Shanghai and Dubai are two of the most visible of the twenty or so cities around the world that are playing musical chairs in a competition to be world financial centers. What's rarely discussed is that for some cities this will turn out to be a Ponzi Scheme. Yes, banks want large clear-span trading rooms, but there are a limited number of institutions that need enormous trading floors. What the very large floors give most corporate tenants is cheaper space per square foot, although many of the workers suffer from a lack of daylight. The chief executives and their bonuses benefit more than the rest of the employees.
Even less discussed is how much the bases and the buik of the these buildings diminish their physical surroundings. We are supposed to think they're wonderful:
Design is, frankly, part of a long term strategy for New York City to compete on the global stage. Great design, innovative, challenging design, keeps a city young, and vibrant and compelling, It shows that a city importantly is open to change, entrepreneurial thinking and creative engagement. Density, diversity, tolerance and aspiration are all quintessential New York City qualities, that are translated through the language of city design, and are key to attracting city investment.
That's well said, with all the right touchstones. The problem is that it somehow equates the interests of plutocrats and global capitalism with progressive thought and economic and social mobility. These are the same interests that almost bankrupted the country in 2008 and had to be bailed out, and the same interests that control many of the votes in our House of Representatives. And we know now from books like Plutocrats that social and economic mobility in America have gone way down during the last decade, because of the way the top one-tenth of the 1% (.01% of America) have consolidated their wealth and power.
The buildings they construct around the world wherever they land their private jets are unsustainable and bad for the public realm. Burden talks about them as objects, and their designers think of them as sculptural objects.
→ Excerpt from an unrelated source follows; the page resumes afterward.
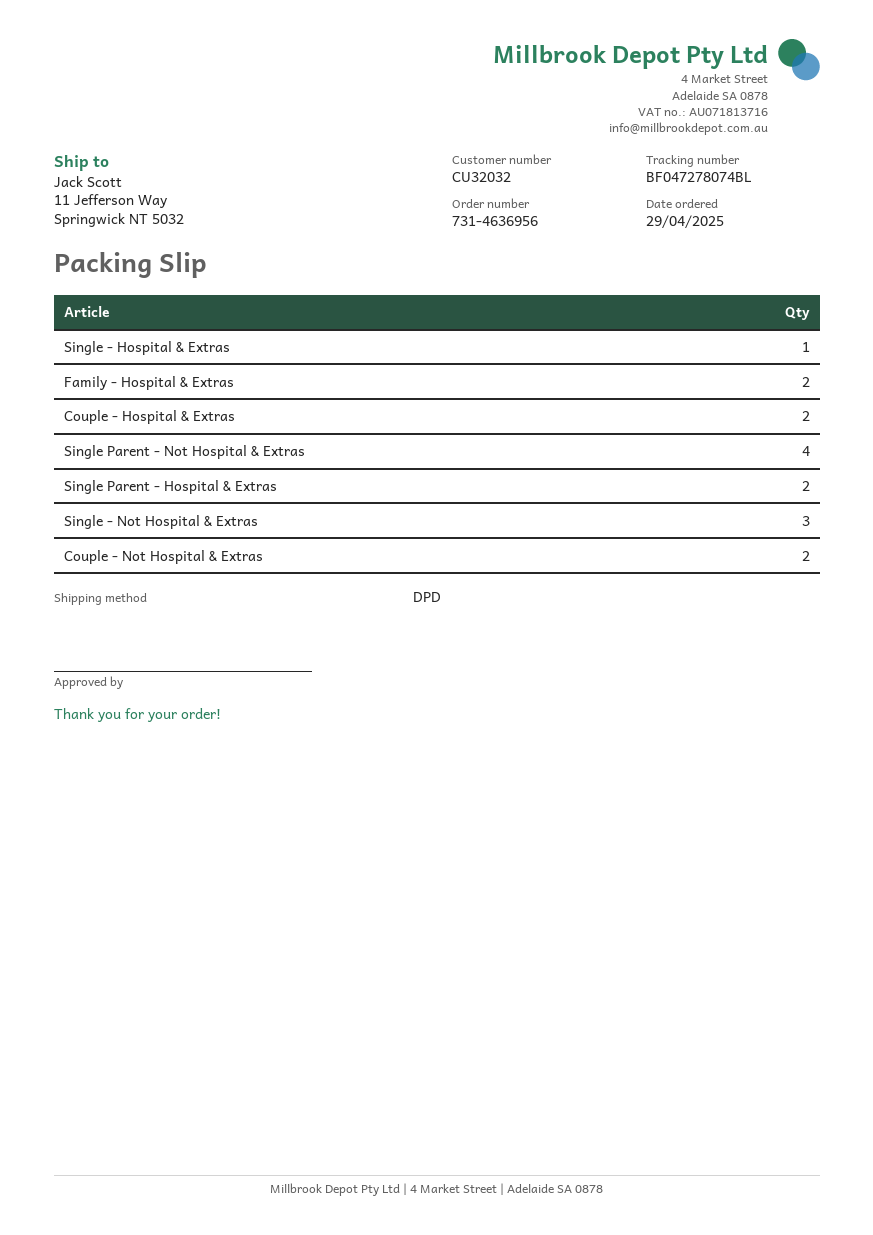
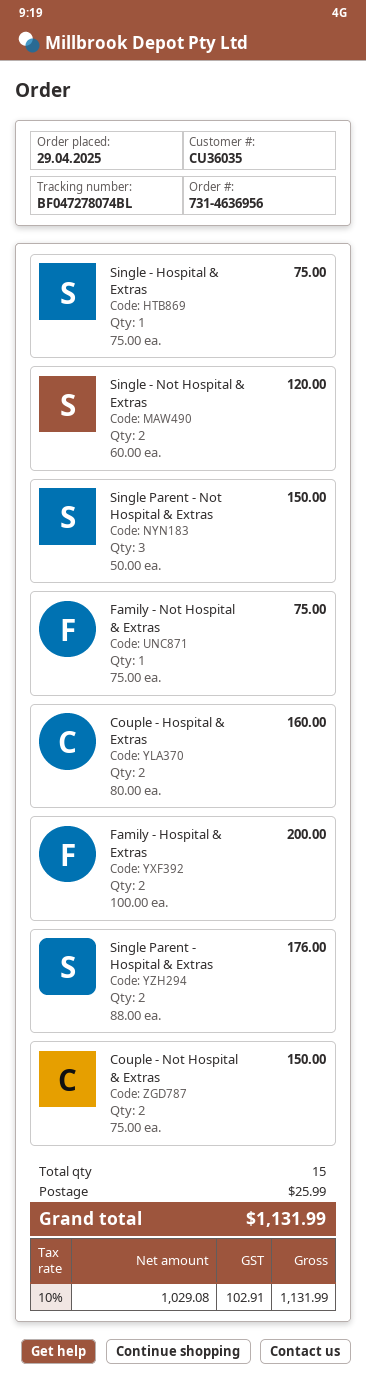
customer number: CU32032 -> CU36035
Single Parent - Not Hospital & Extras: 4 -> 3
Single - Not Hospital & Extras: 3 -> 2
Family - Not Hospital & Extras: none -> 1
While the first role of an urban building is to make the urban fabric and to make a good public realm, the space between the buildings (aka "the street"). Streets where people want to be are one of the primary reasons we live in New York.
Periodically, articles will list the most popular streets in New York. Invariably, these are never streets with glass buildings or even Modern architecture. When I was a kid, the streets of Midtown Manhattan were primarily lined with a number of masonry, mid-rise buildings per block. Many have been replaced by large glass buildings that fill the entire end of the blocks along the avenues and then some. They have made midtown a less comfortable and less interesting place to walk. The drastic upzoning the Bloomberg administration is trying to push through before the Mayor's term ends will make it worse. No one enjoys walking at the base of the Bank of America tower on Sixth Avenue.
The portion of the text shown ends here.